** Opening GIVEN ENTRIES block **

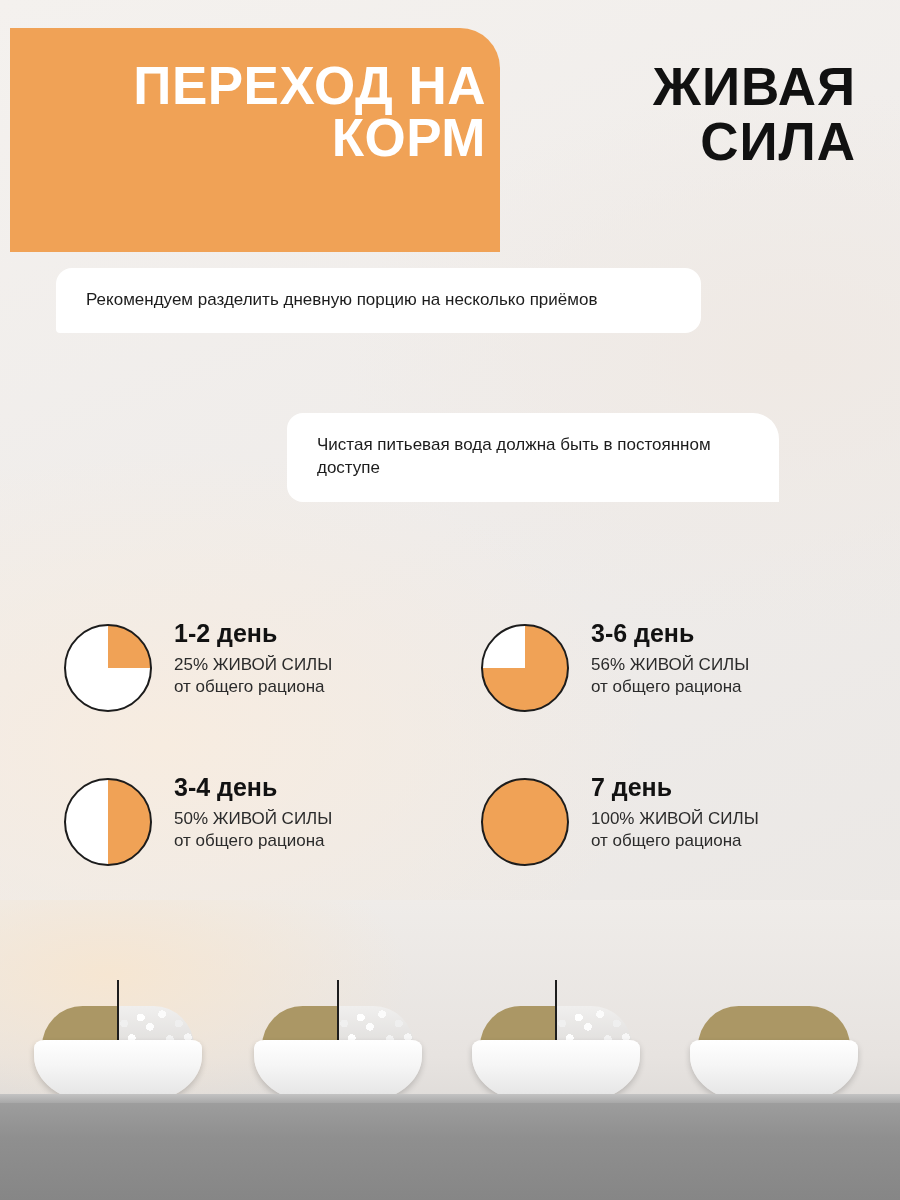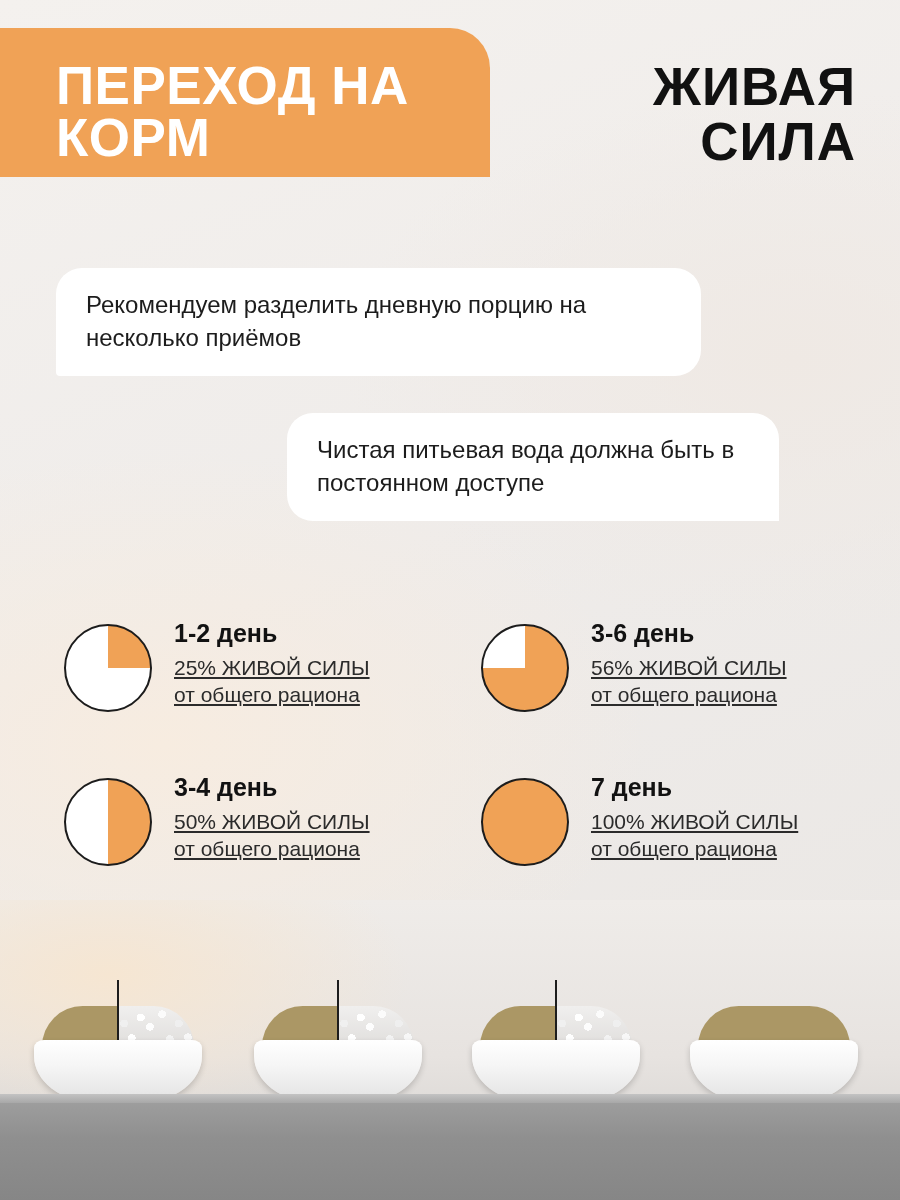--- a/index.html
+++ b/index.html
@@ -32,13 +32,14 @@
   }
   .orange-panel {
     position: absolute;
-    left: 0;
+    left: 10px;
     top: 28px;
     width: 490px;
-    height: 149px;
+    height: 224px;
     background: #f0a256;
     border-top-right-radius: 40px;
     border-bottom-right-radius: 0;
+    text-align: right;
   }
   .orange-panel-title {
     position: absolute;

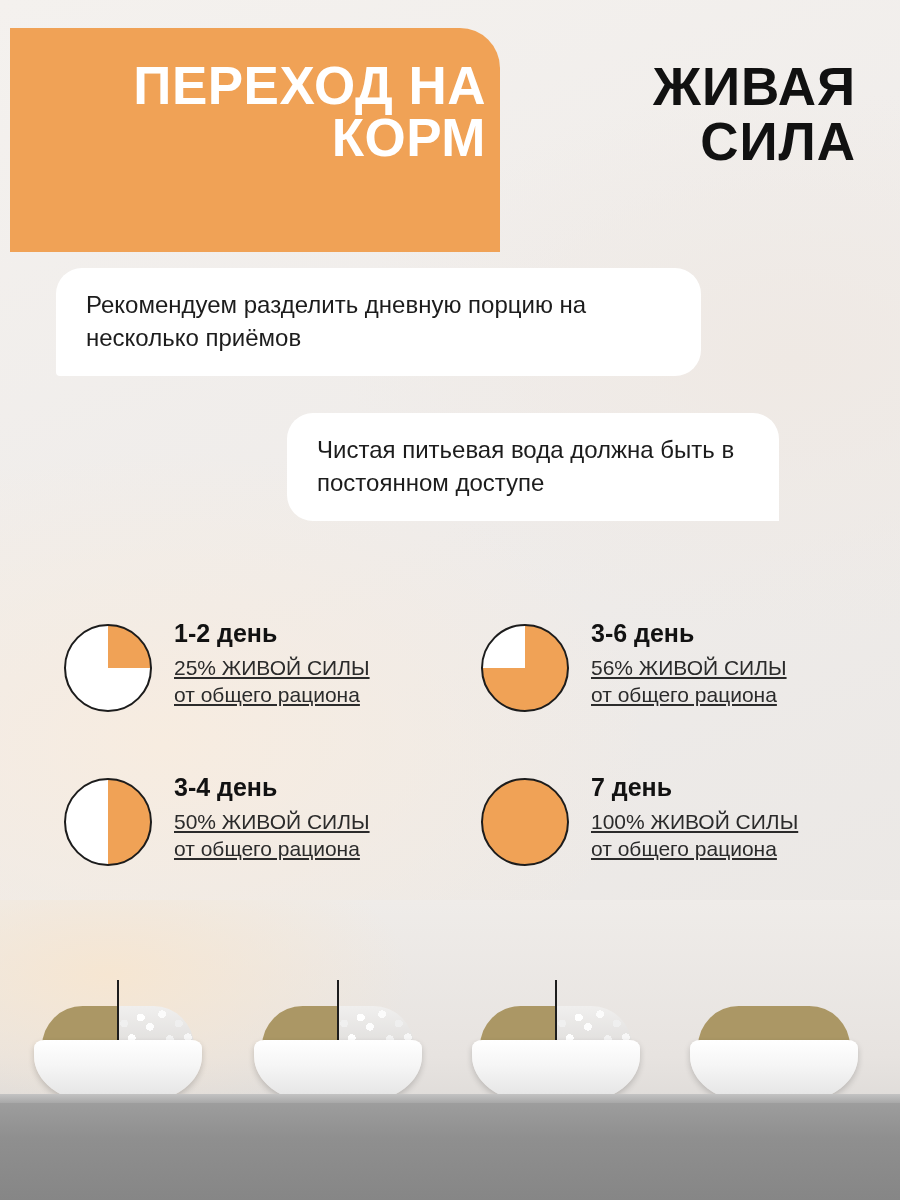--- a/index.html
+++ b/index.html
@@ -71,9 +71,9 @@
   .tip {
     position: absolute;
     background: #ffffff;
-    border-radius: 26px;
+    border-radius: 16px;
     color: #1c1c1c;
-    font-size: 24px;
+    font-size: 17px;
     line-height: 1.38;
     padding: 20px 30px 22px 30px;
     box-sizing: border-box;

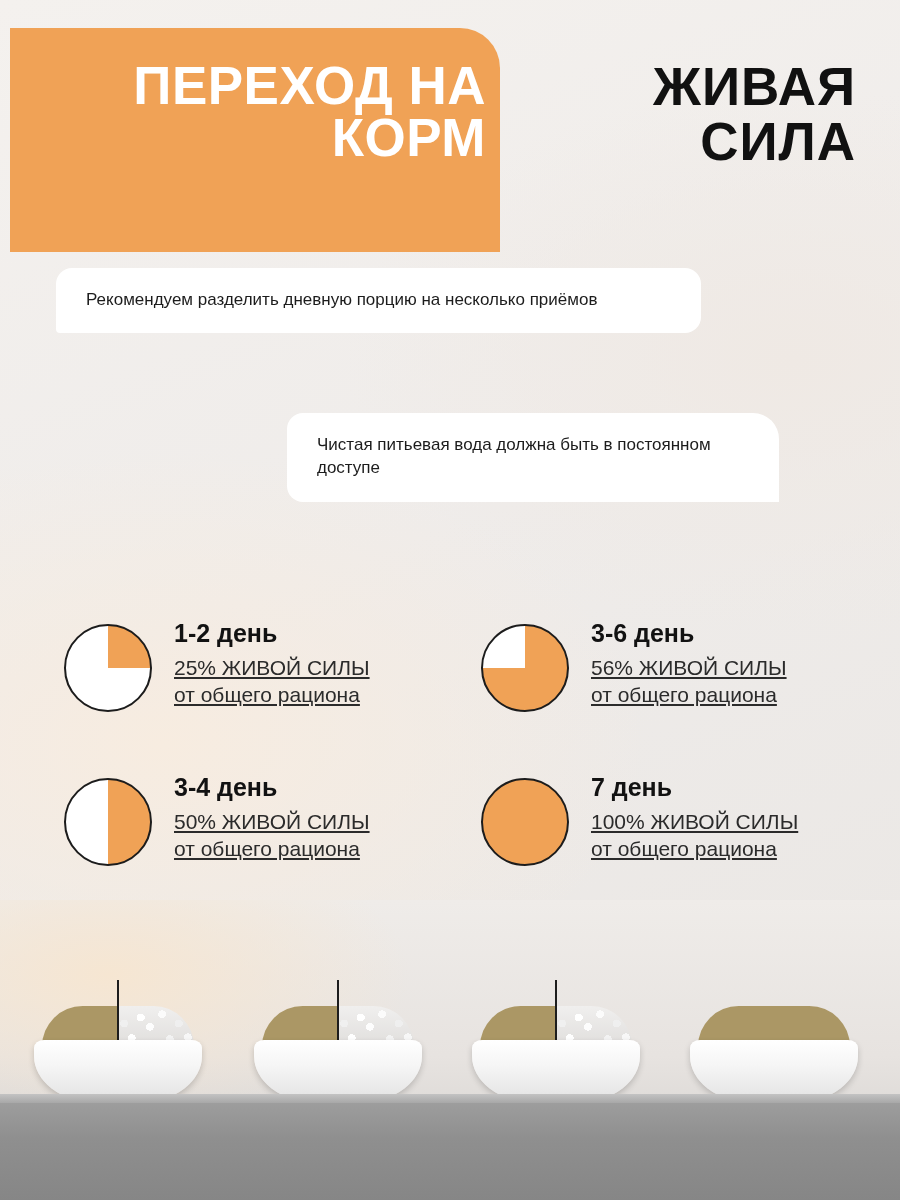--- a/index.html
+++ b/index.html
@@ -128,10 +128,9 @@
     line-height: 1.1;
   }
   .step-line {
-    font-size: 21px;
+    font-size: 17px;
     color: #2b2b2b;
     line-height: 1.32;
-    text-decoration: underline;
   }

** Closing GIVEN ENTRIES block **

(ABOUT THIS EXERCISE): Give all the entries again exactly, dropping each picture.

(FINAL ANSWER):
--- a/index.html
+++ b/index.html
@@ -32,13 +32,14 @@
   }
   .orange-panel {
     position: absolute;
-    left: 0;
+    left: 10px;
     top: 28px;
     width: 490px;
-    height: 149px;
+    height: 224px;
     background: #f0a256;
     border-top-right-radius: 40px;
     border-bottom-right-radius: 0;
+    text-align: right;
   }
   .orange-panel-title {
     position: absolute;

--- a/index.html
+++ b/index.html
@@ -71,9 +71,9 @@
   .tip {
     position: absolute;
     background: #ffffff;
-    border-radius: 26px;
+    border-radius: 16px;
     color: #1c1c1c;
-    font-size: 24px;
+    font-size: 17px;
     line-height: 1.38;
     padding: 20px 30px 22px 30px;
     box-sizing: border-box;

--- a/index.html
+++ b/index.html
@@ -128,10 +128,9 @@
     line-height: 1.1;
   }
   .step-line {
-    font-size: 21px;
+    font-size: 17px;
     color: #2b2b2b;
     line-height: 1.32;
-    text-decoration: underline;
   }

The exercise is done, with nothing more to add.